By food, he means food that would be recognizable to your great-great grandparents in the 19th century. Food that comes from real plants and animals that are fed what nature intended for them to eat.
Abby vowed on Easter Sunday that she would no longer eat any bad food additives. Her chocolate bunny remains unopened. She printed a list for my reference from the Center for Science in the Public Interest, a group of liberal, activist scientists concerned about our food supply .

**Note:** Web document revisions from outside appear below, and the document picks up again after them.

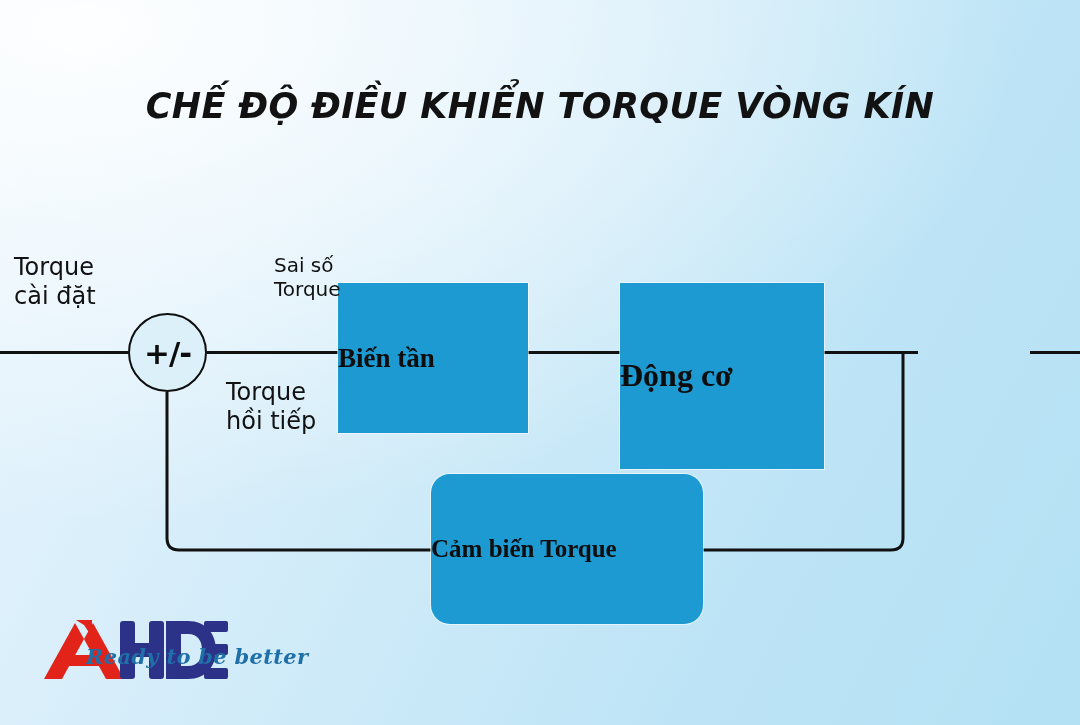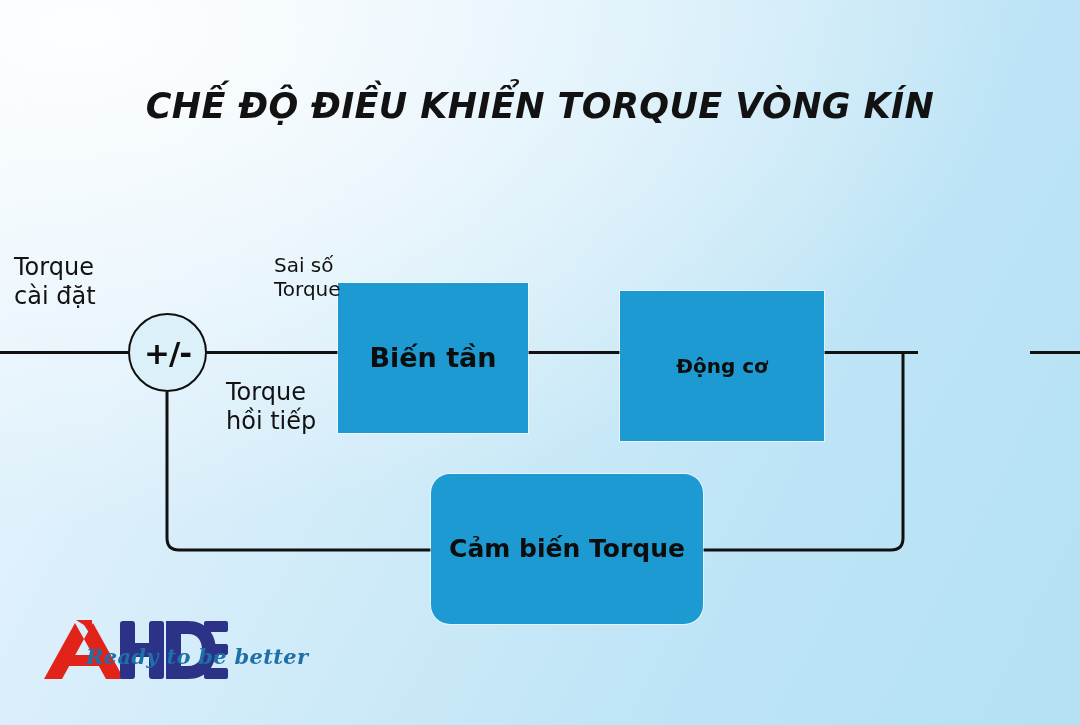--- a/index.html
+++ b/index.html
@@ -35,12 +35,13 @@
   .block {
     position:absolute;
     background:#1c9ad1;
-    display:flex; align-items:center; justify-content:center;
+    display:flex; align-items:center; 
     text-align:center;
     color:#0d0d0d;
     font-weight:800;
     line-height:1.22;
     box-shadow:0 0 0 1px rgba(255,255,255,0.55);
+    font-family:Liberation Serif, serif;
   }
   #block-inverter { left:338px; top:283px; width:190px; height:150px; font-size:27px; }
   #block-motor    { left:620px; top:291px; width:204px; height:150px; font-size:20px; }

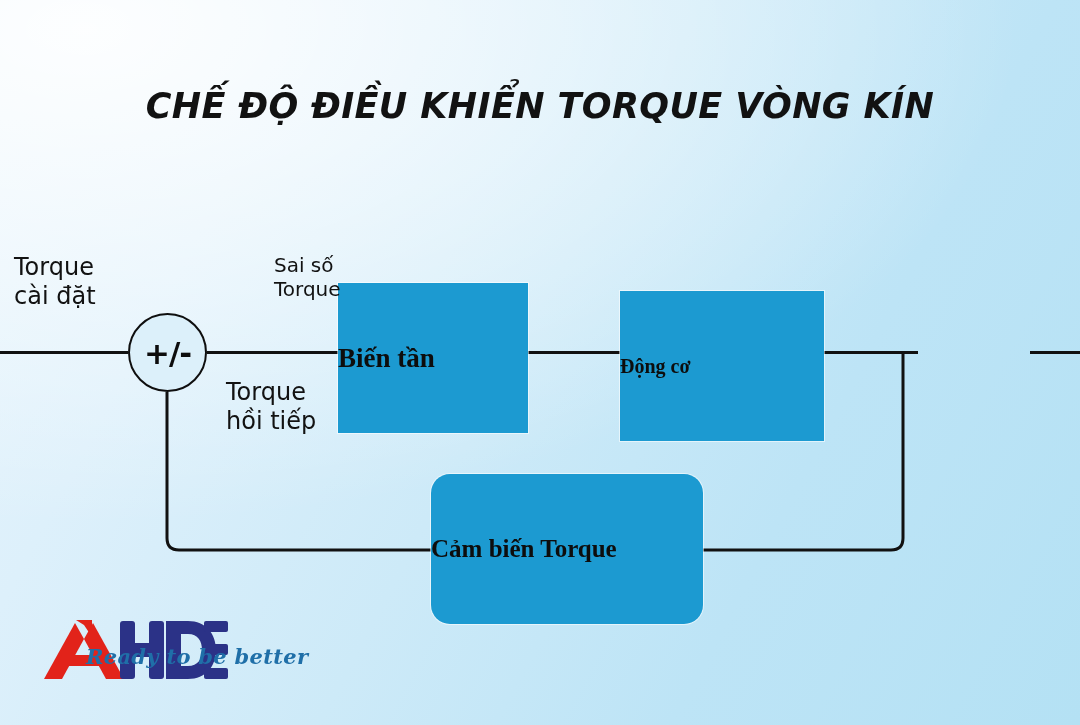--- a/index.html
+++ b/index.html
@@ -44,7 +44,7 @@
     font-family:Liberation Serif, serif;
   }
   #block-inverter { left:338px; top:283px; width:190px; height:150px; font-size:27px; }
-  #block-motor    { left:620px; top:291px; width:204px; height:150px; font-size:20px; }
+  #block-motor    { left:620px; top:283px; width:204px; height:186px; font-size:32px; }
   #block-load     { left:918px; top:283px; width:112px; height:148px; font-size:27px; }
   #block-sensor   { left:431px; top:474px; width:272px; height:150px; font-size:25px;border-radius:19px; }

Meanwhile, daughter No. 2, who will eat meat and has no compunctions regarding high-fructose, multicolored “food,” gets insanely painful migraines of unknown source. The neurologist’s recommendation: No food additives. No peanuts. No chocolate. No caffeine. No hard cheeses.
And my husband has slightly elevated blood pressure, so low-sodium for him.
I challenge you to walk in my shoes for just one trip to the grocery store. Try reading the labels on everything you buy. High fructose corn syrup is everywhere: In crackers. In jelly. In waffles and cereal. In strawberry cream cheese. Artificial sweeteners are in almost anything labeled “low” or “no” sugar. MSG is in packaged soups, taco seasoning, salad dressings and lots of mixed spices. You’ll see long lists of things that turn out to be benign vitamins in bread, but then there’s BHA or BHT. There are sulfites in bacon, sausage and frozen turkey and chicken products.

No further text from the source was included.